Like the rest of the world, the U.S. was caught off-guard by the wave of demonstrations and revolutions across the Middle East and North Africa. President Barack Obama and Congress have rushed to show they welcome change and want better Arab relations. Obama stated clearly in his May 19 speech that, “it will be the policy of the United States to promote reform across the region, and to support transitions to democracy.”
My fellow PolicyMic contributor Bilal Wahab recently wrote about the need to strengthen the U.S. Agency for International Aid (USAID) and turn its focus toward supporting better governance and institutions, while rightly pointing out the danger of dependence on foreign funding. However, the core policy dilemma for the U.S. is not the technocratic question of how to best deliver aid, but rather the strategic question of whether to deliver aid at all. Policymakers should step back from the rush to assist transitions to democracy, however well-intentioned, and examine whether assistance is appropriate in any context.
If the Obama administration wished to convey the message that it stood in solidarity with Arabs’ democratic aspirations, its first misstep was the aggressive effort to place all reform aid within a framework of economic liberalization and structural adjustment. Indeed, in his speech, Obama explicitly tied American support for democracy to the expansion of free trade. This stance is supported by numerous policy proposals, from the G8 offer of $20 billion to Egypt and Tunisia to the U.S.’s call for the World Bank and IMF to forgive large amounts of Egyptian debt and provide the country with a new loan.
Unlike some observers, I do not believe Obama is disingenuous; I am sure he and his policy advisors believe that growth and expanded economic opportunity will be crucial to making a sustainable democratic transition. However, growth and expanded opportunity are not the same and, particularly in Egypt, they are the opposite. Egypt’s economy has been growing at a healthy rate, over 5% a year since 2006; Tunisia’s economy was growing as well. Income inequality in both countries rose in recent years thanks to the IMF and World Bank policies and endemic corruption. As a result, very little of the economies’ growth benefited the people.
More importantly, these liberal economic policies do not represent Egyptian and Tunisian policy preferences — they are profoundly undemocratic and paternalistic. Discussions of Middle Eastern political discussions frequently invoke the “Islamic paradox,” that support for democracy could mean support for parties who will introduce anti-American (or anti-Israeli) foreign policies. What is not discussed is the “socialist paradox”: true democracy in the Middle East could reverse the trajectory of economic liberalization. Anyone actually paying attention to Egypt’s revolution cannot ignore its foundation in long-simmering labor strikes, opposition to structural adjustment, and demands for social justice. The Wall Street Journal recently recognized this reality when it editorialized against use of the IMF loan in Egypt to fund popular increases in subsidies for food, housing, and other welfare provisions.

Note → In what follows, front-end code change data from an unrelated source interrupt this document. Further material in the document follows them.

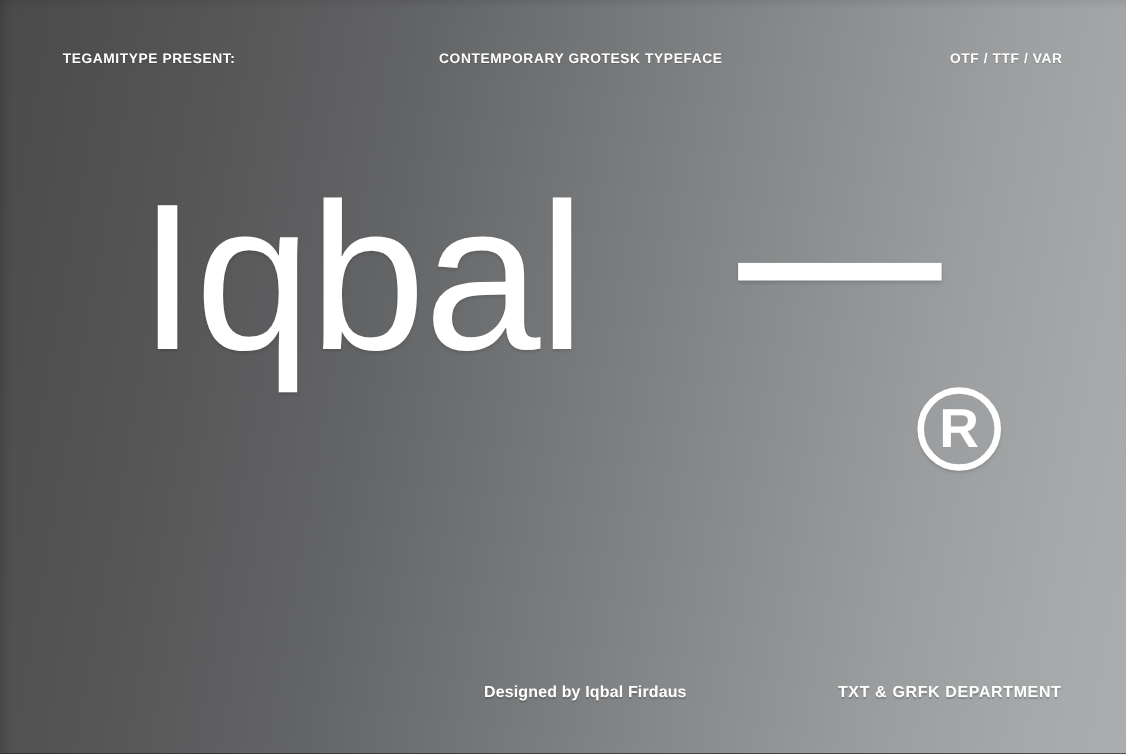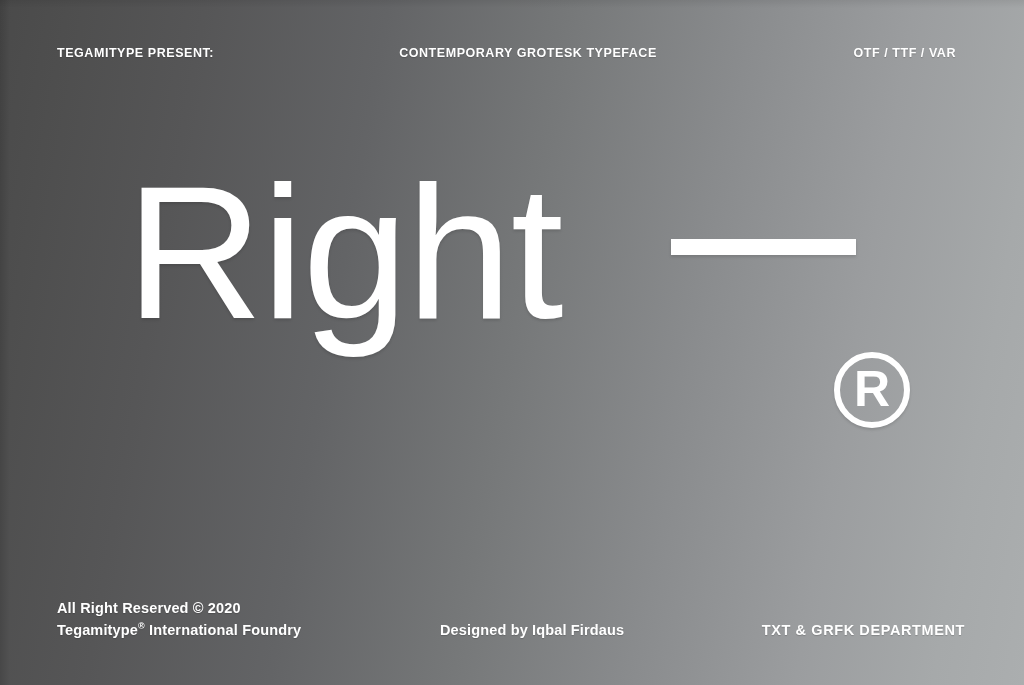--- a/index.html
+++ b/index.html
@@ -63,7 +63,7 @@
   }
   .hdr-left   { left: 57px; }
   .hdr-center { left: 50%; transform: translateX(-50%); margin-left: 16px; }
-  .hdr-right  { right: 68px; }
+  .hdr-right  { right: 58px; }
 
   
   .headline {

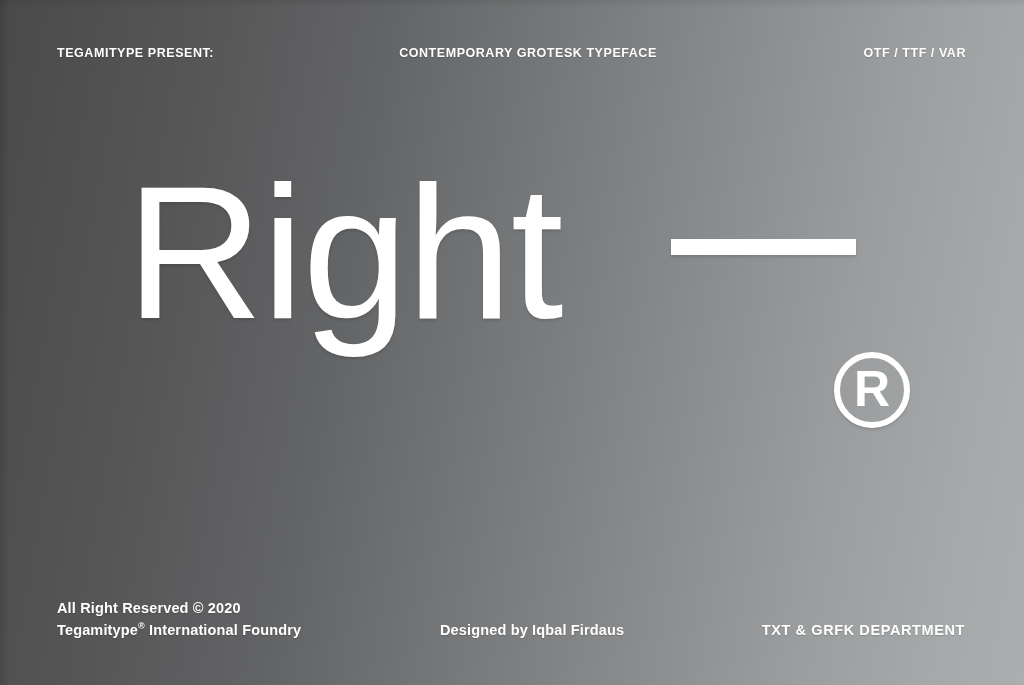--- a/index.html
+++ b/index.html
@@ -173,7 +173,7 @@
   </div>
 
   <div class="headline">
-    <div class="line line1">Right</div>
+    <div class="line line1">Iqbal</div>
 
     <div class="dash"></div>
 

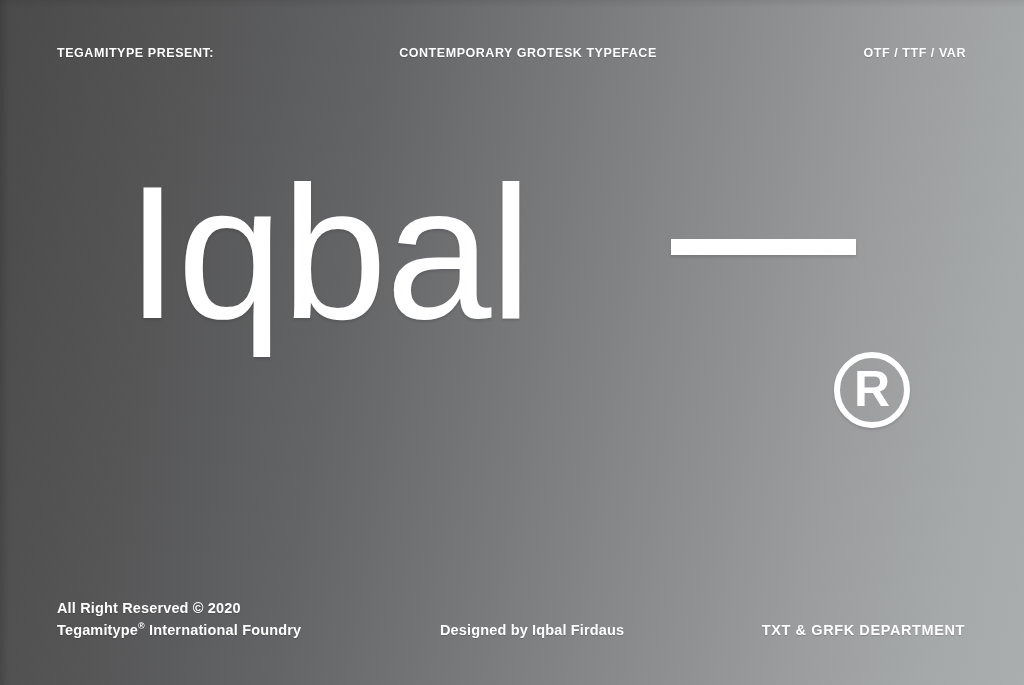--- a/index.html
+++ b/index.html
@@ -185,12 +185,6 @@
 
   <div class="footer">
 
-    <div class="ft-block ft-left">
-      <div class="ft-line">All Right Reserved © 2020</div>
-      <div class="ft-line">
-        <span>Tegamitype</span><span class="sup">®</span><span> International Foundry</span>
-      </div>
-    </div>
 
     <div class="ft-block ft-right">
       <div class="ft-line caps">TXT &amp; GRFK DEPARTMENT</div>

The real question is not what form assistance should take, but whether the U.S. should be assisting at all. Institutions like the National Endowment for Democracy and the International Republican Institute have seen their attempts to involve themselves in Tunisia’s transition rebuffed; Tunisians are more worried about foreign intervention than setting up their election incorrectly. Especially given the inconsistency of U.S. policy in the region, it is not surprising that pro-democracy activists would question our intentions. This is not the first time that Arabs with different political ideologies have come together to denounce foreign intervention in political reform efforts.
It is naïve to assert that the U.S. has no compelling interests in the region and should simply “get out.” Our reliance on oil unfortunately makes such a position impossible. We should, however, have a debate on if our assistance is wanted or needed, and if its form could ultimately harm our image and influence.